Abstract

Background Warmer climate conditions are altering fire regimes globally, eroding the capacity of forest ecosystems to resist and recover from natural disturbances like wildfire. Severe and rapidly repeated wildfires are promoting tree regeneration failure of obligate-seeders and/or fire-sensitive species in temperate forests of the Southern Hemisphere. We collected post-fire field data to evaluate whether forest structure and tree regeneration responses varied between two Andean forest study areas dominated by the threatened Gondwanan conifer Araucaria araucana and Nothofagus species (southern beeches) — one area burned once, the other reburned after 13 years. Results Tree mortality was high across species after a single high severity and/or repeated wildfire, although some A. araucana trees were able to survive both events. Post-fire seedling regeneration of A. araucana and Nothofagus spp. was poor in areas affected by severe wildfires, and the latter was absent from reburned plots. A key driver of this regeneration failure was increasing distance to live seed source trees, which was negatively correlated with these species’ post-fire seedling abundances. In contrast, species with the capacity to regenerate via resprouting (A. araucana, N. alpina, N. obliqua) did so after a single high severity fire; however, only a single Nothofagus species (N. alpina) resprouted abundantly after a reburn. Conclusions Our findings suggest that high severity and short-interval fires can drastically change the structure of and limit post-fire tree regeneration in Araucaria-Nothofagus forests, promoting alternative post-fire forest ecosystem trajectories.

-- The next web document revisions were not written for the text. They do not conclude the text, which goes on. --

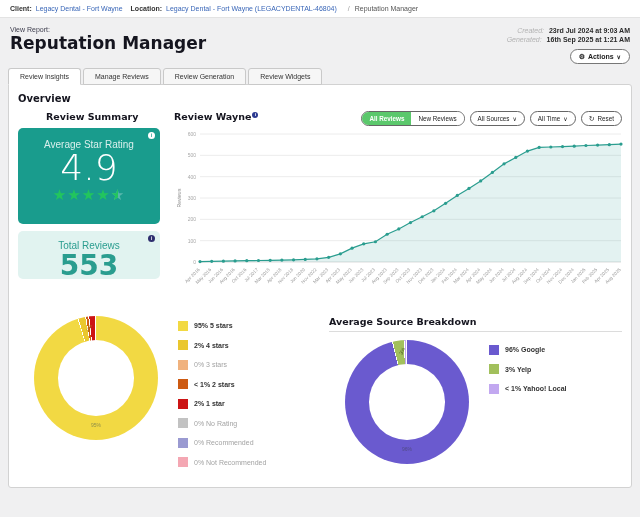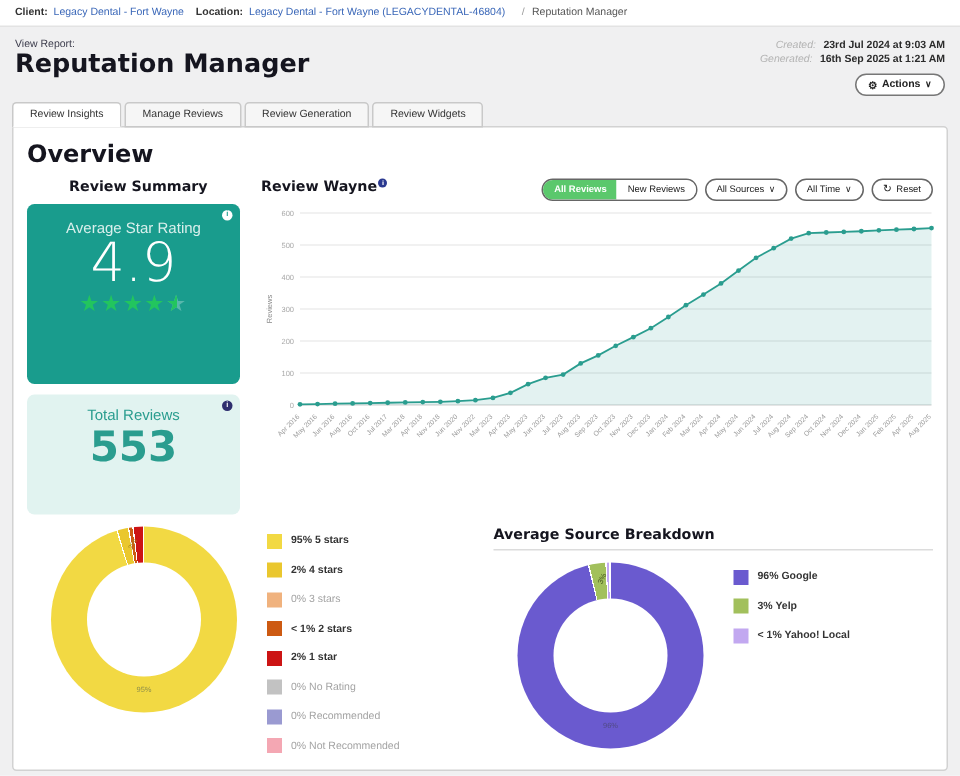"Overview" .overview-title { font-size: 16px -> 10px }
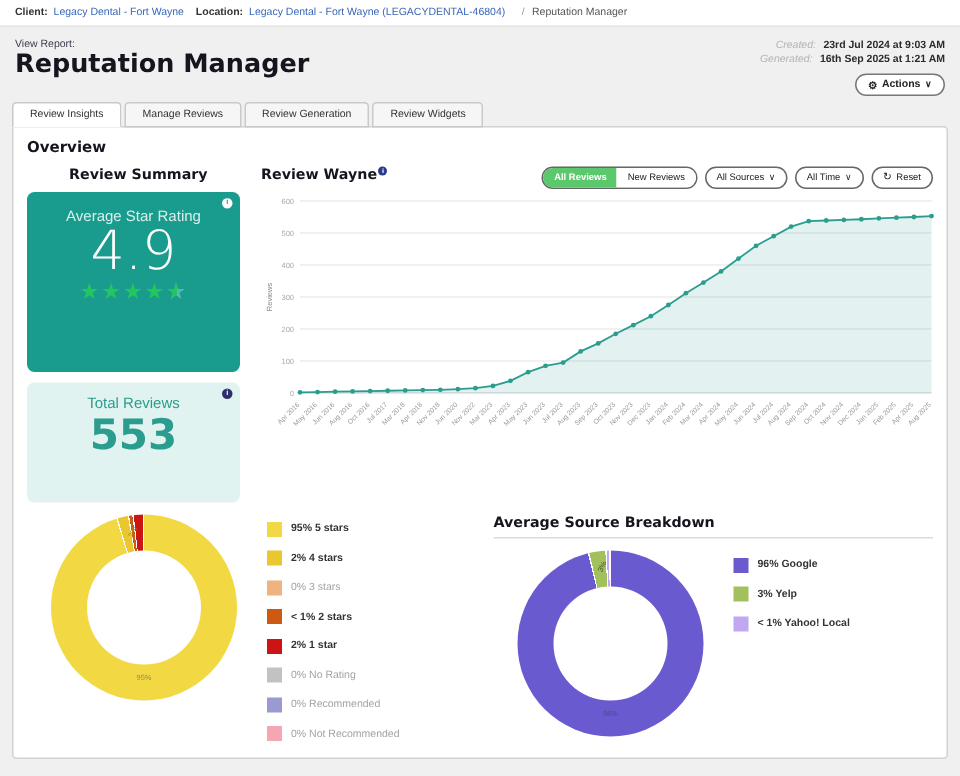"Average Star Rating" .card-teal { height: 120px -> 96px }
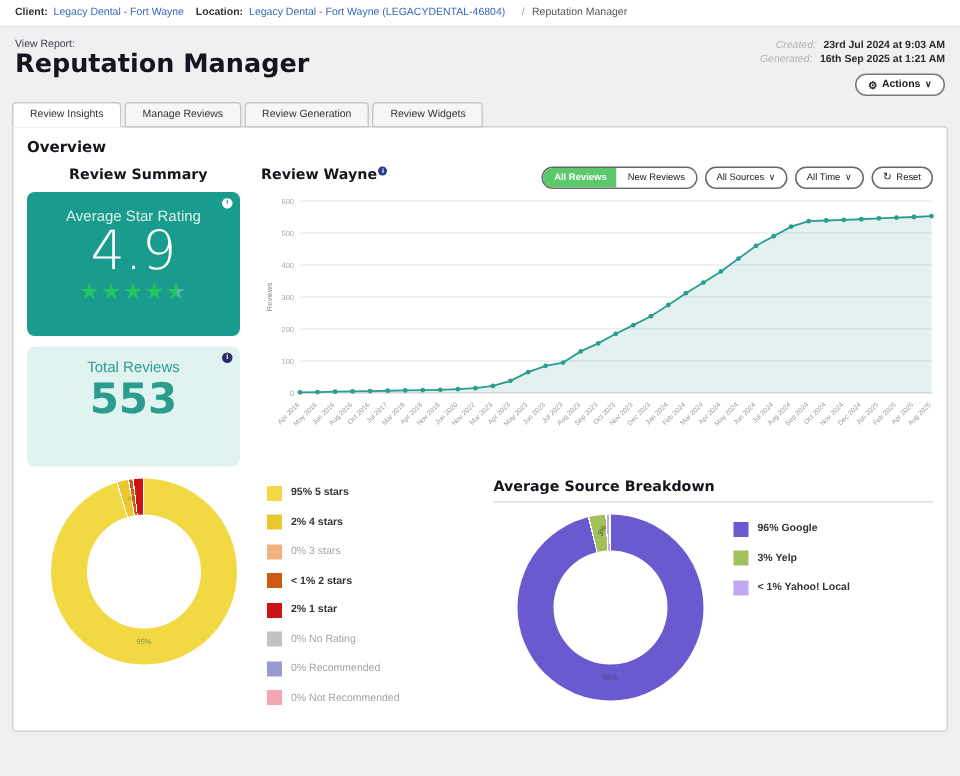"Total Reviews" .card-light { height: 80px -> 48px }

Resprouting species of the Nothofagus genus, especially N. alpina, exhibit the greatest resilience to these emerging fire patterns. These forests are currently facing an unprecedented climatic shift toward greater fire activity, where resprouting is the favored regeneration strategy. If the occurrence of severe and short-interval fires increases in the coming decades, as predicted, we expect Araucaria-Nothofagus forests to shift toward a drier, more flammable shrubland ecosystem state.